The Wine Reviews Data Set

Kaggle is a great place to find interesting data sets and analysis of them. If you are into data science you should have a close look at the site. The Wine Reviews data set is a collection of wine reviews scraped from the site of Wine Enthusiast, one of the leading wine magazines. The data contains several files. We will use the file winemag-data-130k-v2.csv. You can download it from here.

Loading the Data

In this tutorial, we will use the package dstools I developed to help with managing and analyzing data. The package is described in my first post. In short, it is a chaining based library to manage and visualize data. We will start by loading the library:

const Collection = require('dstools').Collection;

Next, we will load the data using the dstools function loadCSV:

data = Collection().loadCSV('/path/to/file/data/winemag-data-130k-v2.csv')

It is always a good approach to first have a look at the data. The head function selects the first n rows (default 5). The show function displays a table with the first 5 rows in the Jupyter notebook.

data.head().show()

This is a screen shot of the table. It has 14 fields so some scrolling is needed to see them all.

We will focus on the description field and the variety field. If you are not working with the Jupyter notebook, you can generate HTML for the table, save it to a file and then open the file.

data.head().table().save('my-table-html.html');

Here is how you get the list of fields on Jupyter:

So, Let’s start answering the question which terms are used to describe wine.

Simple Term Count

The easiest and most straight forward analysis we can do is simply count the terms in the description and choose the terms with the highest count. The logic is pretty obvious and self explanatory. The dstools function terms is used to “break” the description field into its contained terms. It uses a bag of words model representing the description field as a bag of words in which we ignore the order of the terms and their syntactical and semantic context. We only consider which terms appear in the description and the frequency they appear. The output of this function is a collection of terms with their counts. The only thing we will do is omit stop words, function words such as “it”,”the” and “for”, that do not add any information about the described wine. Here is the code for the described query:

data
.terms({field:'description'}) //extract terms in field description
.dropStopwords('term')//remove stopwords
.sortDesc('count') //sort by count or terms
.head(5)//choose top 5 terms
.show();//show it
Top terms used to describe wine

Word Cloud Visualization

In Data Science, we always like to visualize the data. A great visualization tool for a list of terms with quantity values is a word cloud. The dstools package has a word cloud function using the highcharts library (you can use the dstools with any highcharts visualization). We will change the head argument to 50 and append the wordMap function.

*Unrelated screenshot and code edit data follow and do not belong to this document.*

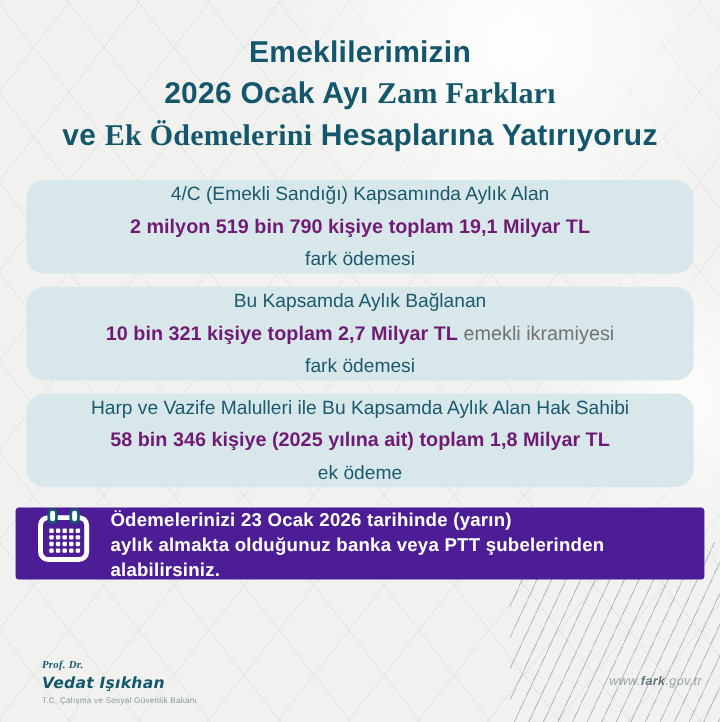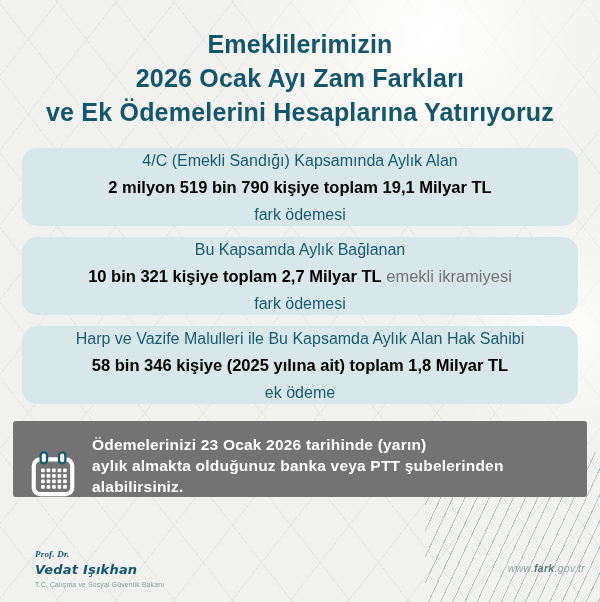--- a/index.html
+++ b/index.html
@@ -27,7 +27,7 @@
     white-space: nowrap;
   }
   .header .xbold {
-    font-family: Liberation Sans, sans-serif;
+    font-family: Liberation Serif, serif;
     font-weight: 700;
   }
 

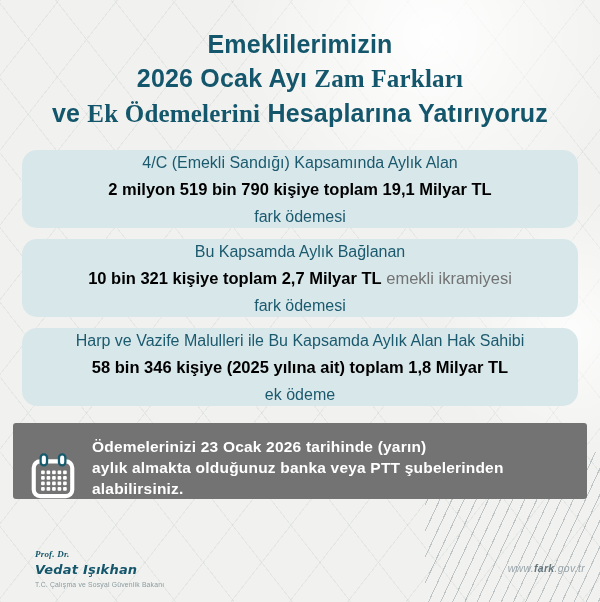--- a/index.html
+++ b/index.html
@@ -51,7 +51,7 @@
     white-space: nowrap;
   }
   .card-line .highlight {
-    color: #000000;
+    color: #701a75;
     font-weight: 700;
     font-size: 16.5px;
   }

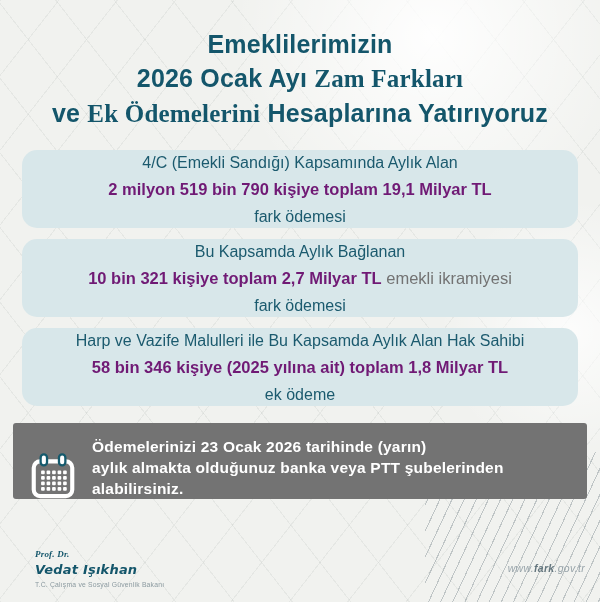--- a/index.html
+++ b/index.html
@@ -66,11 +66,11 @@
     position: relative;
     z-index: 1;
     margin: 17px 13px 0 13px;
-    height: 76px;
-    background: #737373;
+    height: 60px;
+    background: #4c1d95;
     border-radius: 3px;
     display: flex;
-    align-items: flex-end;
+    align-items: flex-start;
   }
   .banner .cal {
     flex: 0 0 auto;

data.terms({field:'description'}).dropStopwords('term')
.sortDesc('count').head(50)
.wordCloud('term','count')//arguments are label and measure
.show();

You can see typical “wine” terms used to describe wine — such as flavor, palate, acidity and tannins. The larger the term, the more frequent it is in wine descriptions.

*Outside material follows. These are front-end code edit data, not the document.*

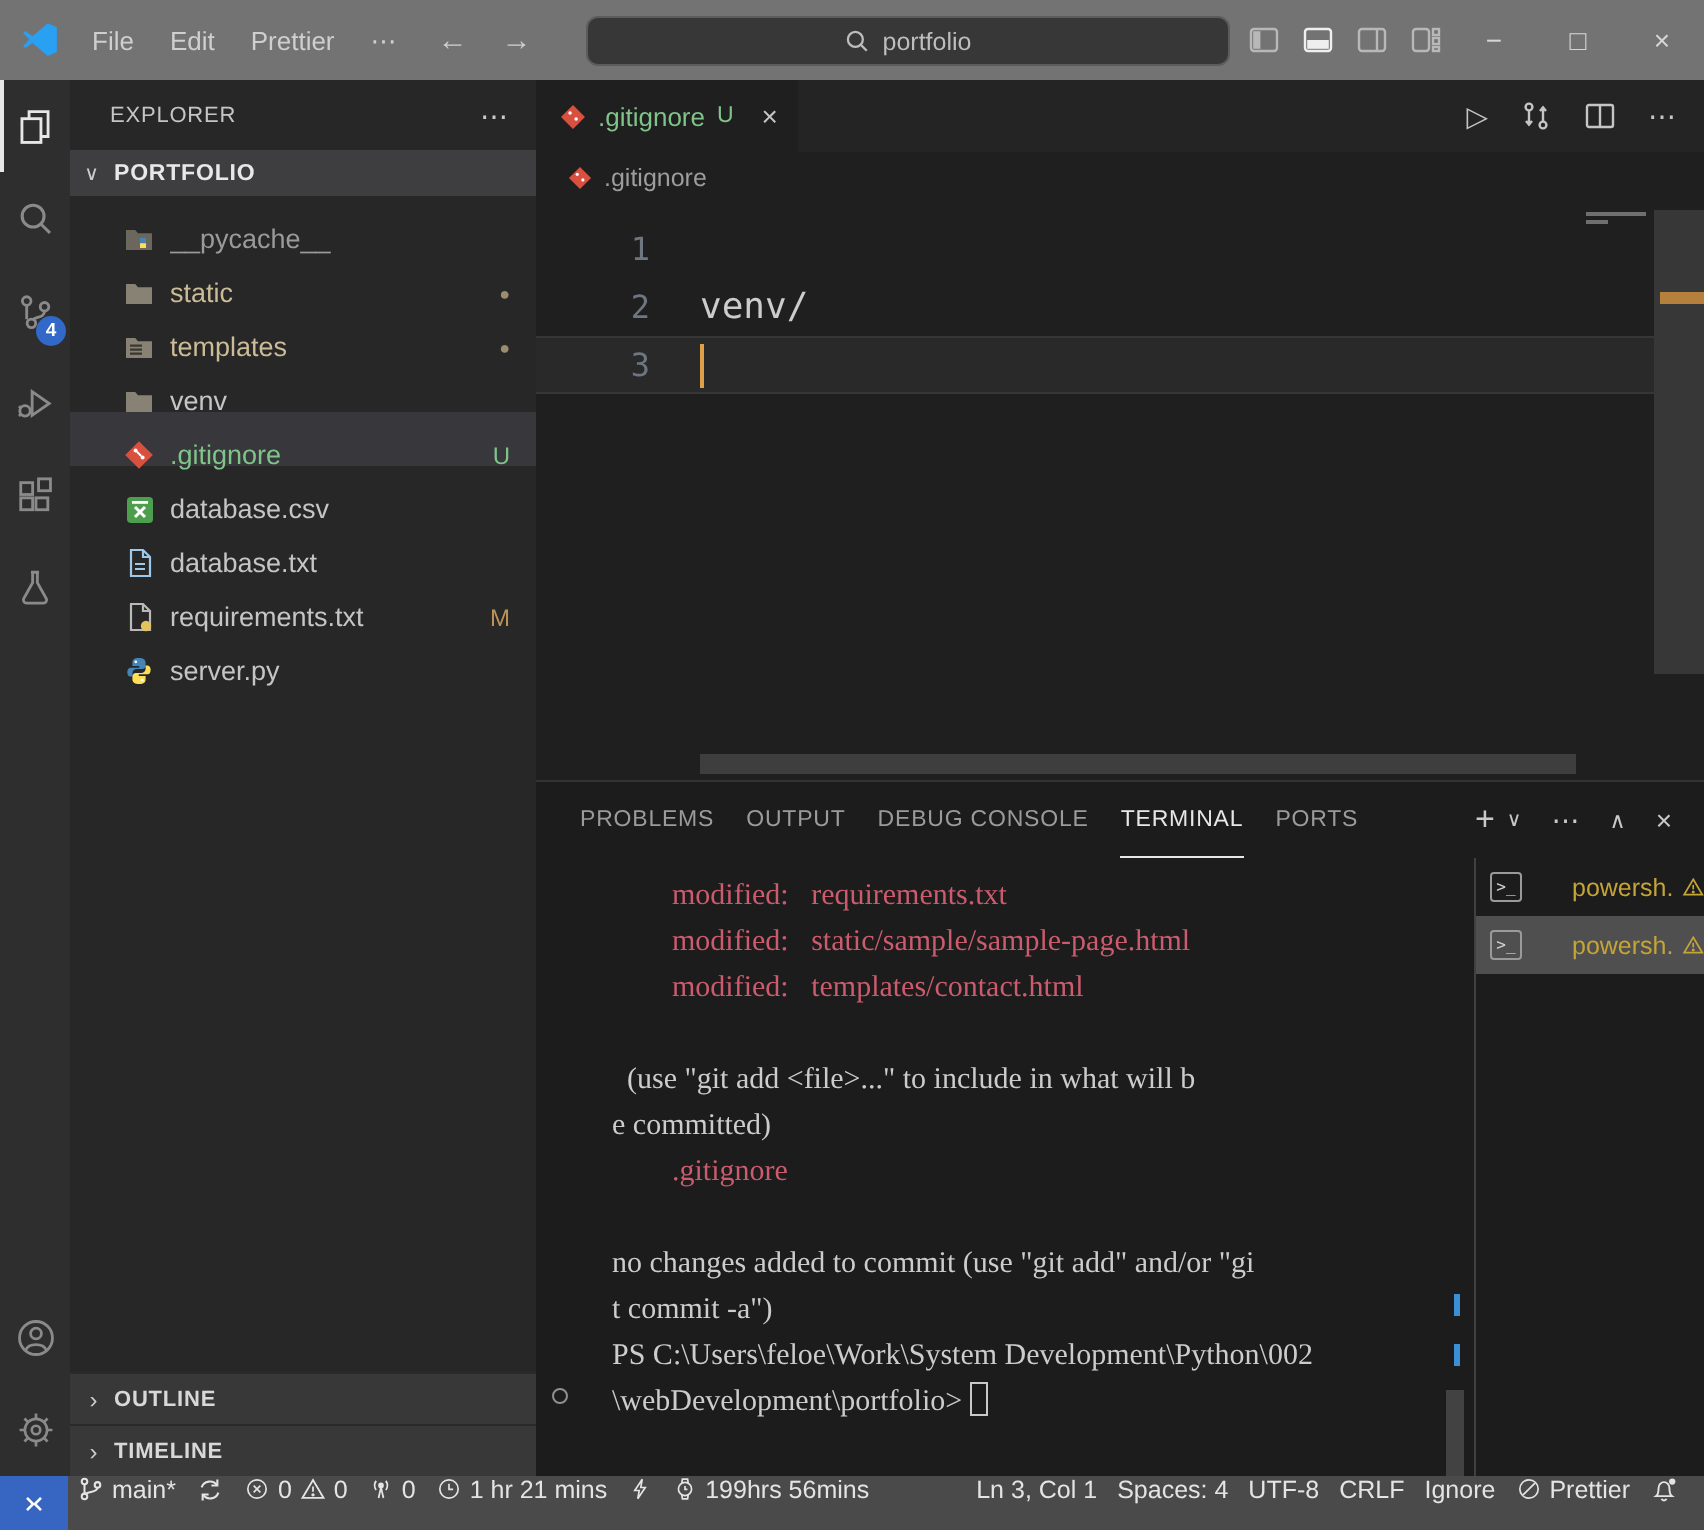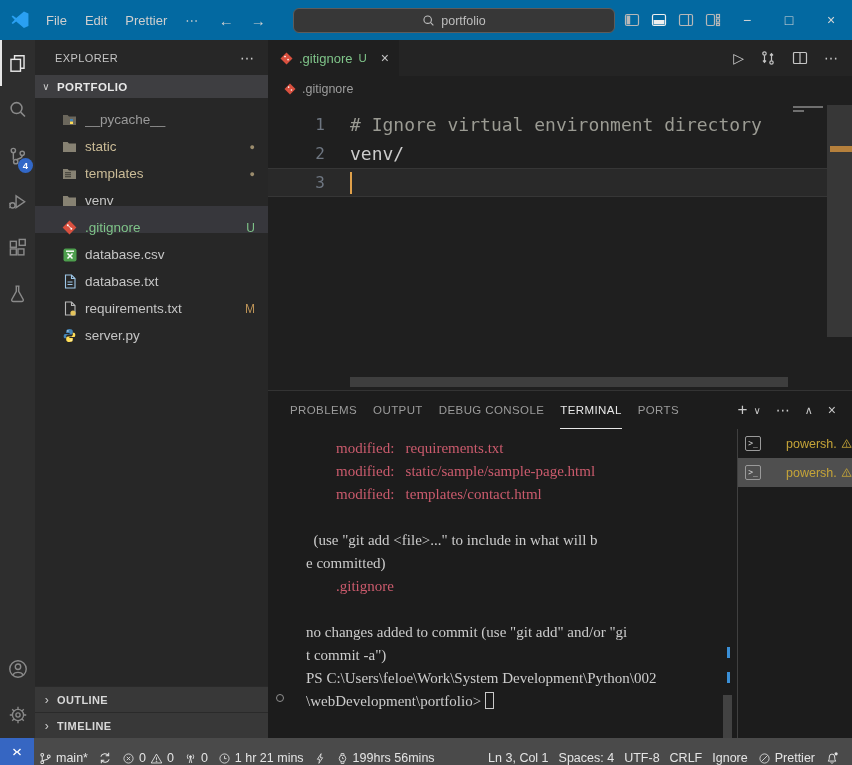--- a/index.html
+++ b/index.html
@@ -9,7 +9,7 @@
             color:#cccccc; font-size:13px; user-select:none; }
 
   
-  .titlebar { height:40px; background:#0369a1; display:flex; align-items:center;
+  .titlebar { height:40px; background:#737373; display:flex; align-items:center;
               position:relative; flex:0 0 auto; }
   .logo { width:18px; height:18px; margin:0 8px 0 11px; flex:0 0 auto; }
   .menu { padding:0 9px; height:26px; display:flex; align-items:center; border-radius:5px;

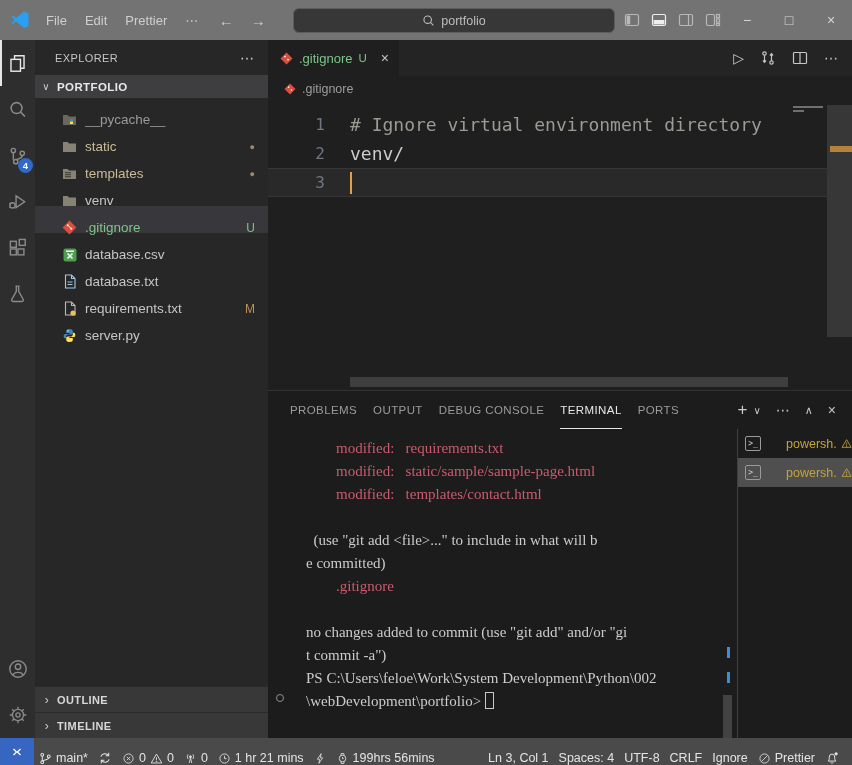--- a/index.html
+++ b/index.html
@@ -414,7 +414,6 @@
         <div style="height:8px"></div>
         <div class="cline">
           <span class="lnum">1</span>
-          <span class="ltext comment"># Ignore virtual environment directory</span>
         </div>
         <div class="cline">
           <span class="lnum">2</span>

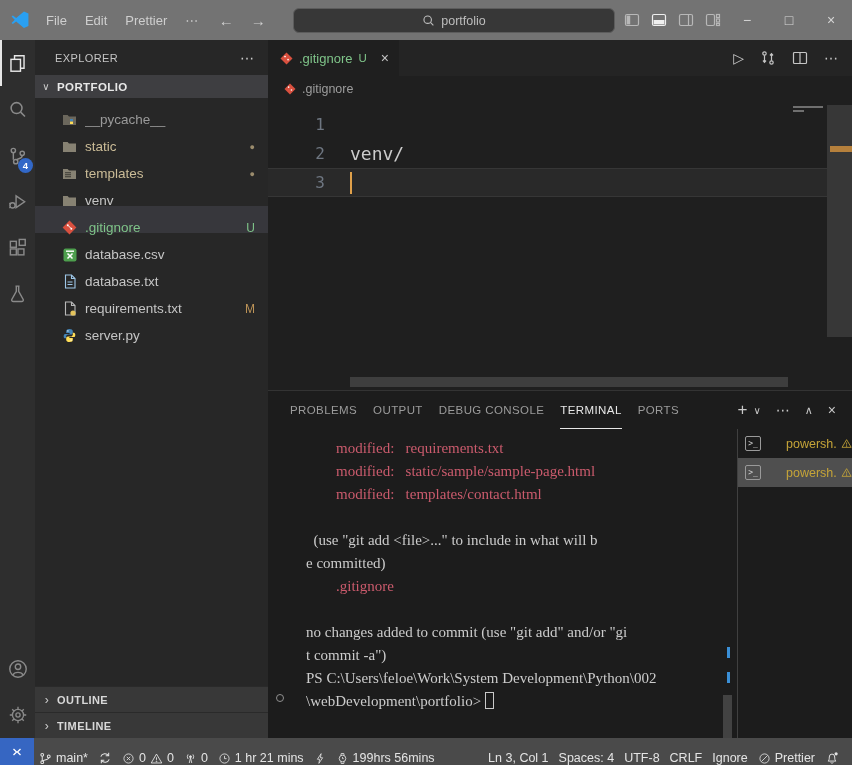--- a/index.html
+++ b/index.html
@@ -123,7 +123,7 @@
                font-size:12.5px; color:#e4e4e4; white-space:nowrap; overflow:hidden; }
   .remote { width:34px; height:100%; background:var(--remote-blue); display:flex;
             align-items:center; justify-content:center; flex:0 0 auto; }
-  .sitem { display:flex; align-items:flex-end; gap:4px; padding:0 5px; height:100%; }
+  .sitem { display:flex; align-items:flex-start; gap:4px; padding:0 5px; height:100%; }
   .sitem svg { stroke:#e4e4e4; flex:0 0 auto; }
   .sb-right { margin-left:auto; display:flex; align-items:center; height:100%; padding-right:8px; }
 </style>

How to Describe a Cabernet Sauvignon

So we now have a good idea of the terms used to describe wines but how are the different varietals different from each other? How do we describe “Cabernet Sauvignon” as opposed to a “Chardonnay”? The most obvious method would be to count terms in descriptions of “Cabernet Sauvignon”. the terms function takes an option of groupBy. It then counts separately the terms appearing in each group. We will group the terms by “variety”:

These are the most frequent terms used to describe “Cabernet Sauvignon”. The problem: some of these terms can be used to describe any variety. Terms such as “flavors”, “wine” and “fruit” are too generic. We need a method to filter out terms that are not specific enough

TFIDF to the Rescue

In document retrieval, TFIDF is a common measure used to evaluate how important a term is to a document. It comprises of two parts: TF — short for term frequency, and IDF — inverse document frequency. We will not get into the details of this measure, but in short, TF represents how many times the term appears in the document and IDF is a representation of how specific the term is. Terms with high IDF are more meaningful. In our case, we can use TFIDF as a measure of the relationship between a term and a variety. Going back to our example, the terms function can calculate the TFIDF and IDF measures for each term.

data
.terms({field:'description',groupBy:'variety',calc:'tfidf,idf'}) //calculate tfidf and idf
.dropStopwords('term')
.filterEqual('variety','Cabernet Sauvignon')
.sortDesc('tfidf') //sort by tfidf
.head(30)//top 30 terms
.show()

We can now see both measures, tfidf and idf, for each of the top terms used to describe “Cabernet Sauvignon”. We can still see some generic terms. The IDF column show the specificity of each term. We can just filter them out by setting a threshold of IDF of 2. We will chain that to word cloud visualization (with the TFIDF measure) and get the following:

data
.terms({field:'description',groupBy:'variety',calc:'tfidf,idf'})
.dropStopwords('term')
.filterEqual('variety','Cabernet Sauvignon')
.filter((term)=>term.idf>2)
.sortDesc('tfidf')
.head(50)
.wordCloud('term','tfidf',{title:'Word Cloud for Cabernet Sauvignon'})
.show()

Terms such as blackberry, cassis and currant are typically used when describing Cabernet Savignon. We will repeat the query for Chardoanny and get a different set of terms

In the Chardonnay word cloud we can see terms, such as “tropical”, “pineapple” and “lemon” that are typical of Chardonnay descriptions and did not appear in the Cabernet word cloud.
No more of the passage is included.